- **WORK REQUEST**
Go over the entries and report the lines where the word "bandwidth" occurs.

- **DATASET ENTRIES**
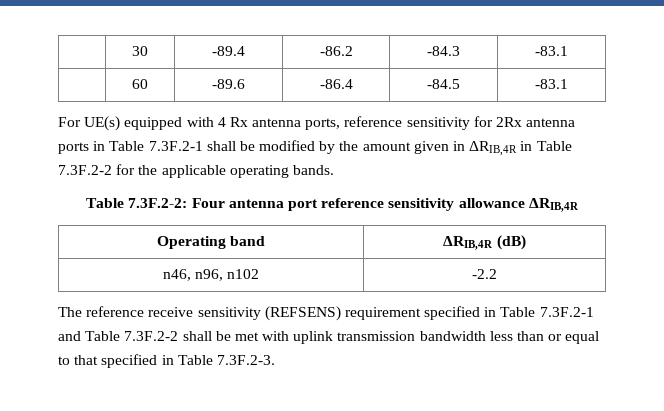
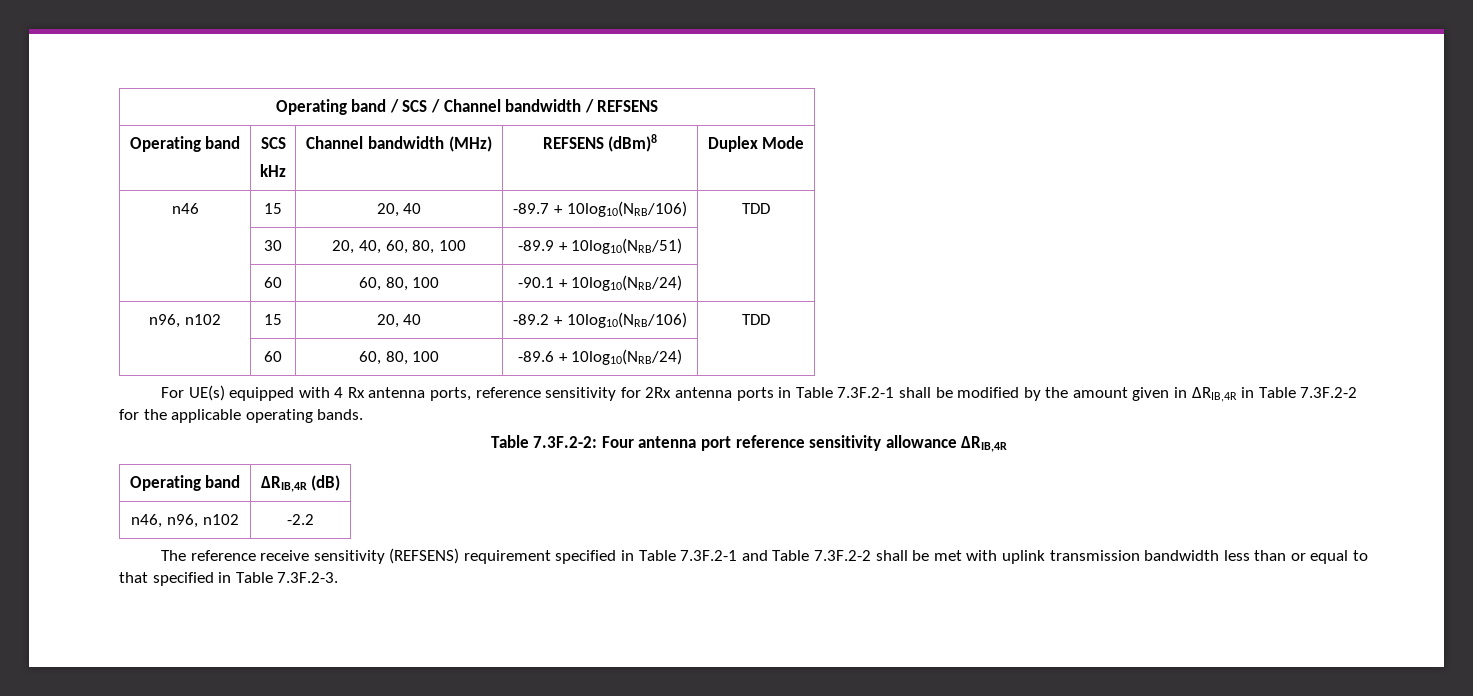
- | 30 | -89.4 | -86.2 | -84.3 | -83.1
- | 60 | -89.6 | -86.4 | -84.5 | -83.1
+ Operating band / SCS / Channel bandwidth / REFSENS
+ Operating band | SCS
+ kHz | Channel bandwidth (MHz) | REFSENS (dBm)8 | Duplex Mode
+ n46 | 15 | 20, 40 | -89.7 + 10log10(NRB/106) | TDD
+ | 30 | 20, 40, 60, 80, 100 | -89.9 + 10log10(NRB/51) |
+ | 60 | 60, 80, 100 | -90.1 + 10log10(NRB/24) |
+ n96, n102 | 15 | 20, 40 | -89.2 + 10log10(NRB/106) | TDD
+ | 60 | 60, 80, 100 | -89.6 + 10log10(NRB/24) |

- **ANSWER SECTION**
+ Operating band / SCS / Channel bandwidth / REFSENS
+ kHz | Channel bandwidth (MHz) | REFSENS (dBm)8 | Duplex Mode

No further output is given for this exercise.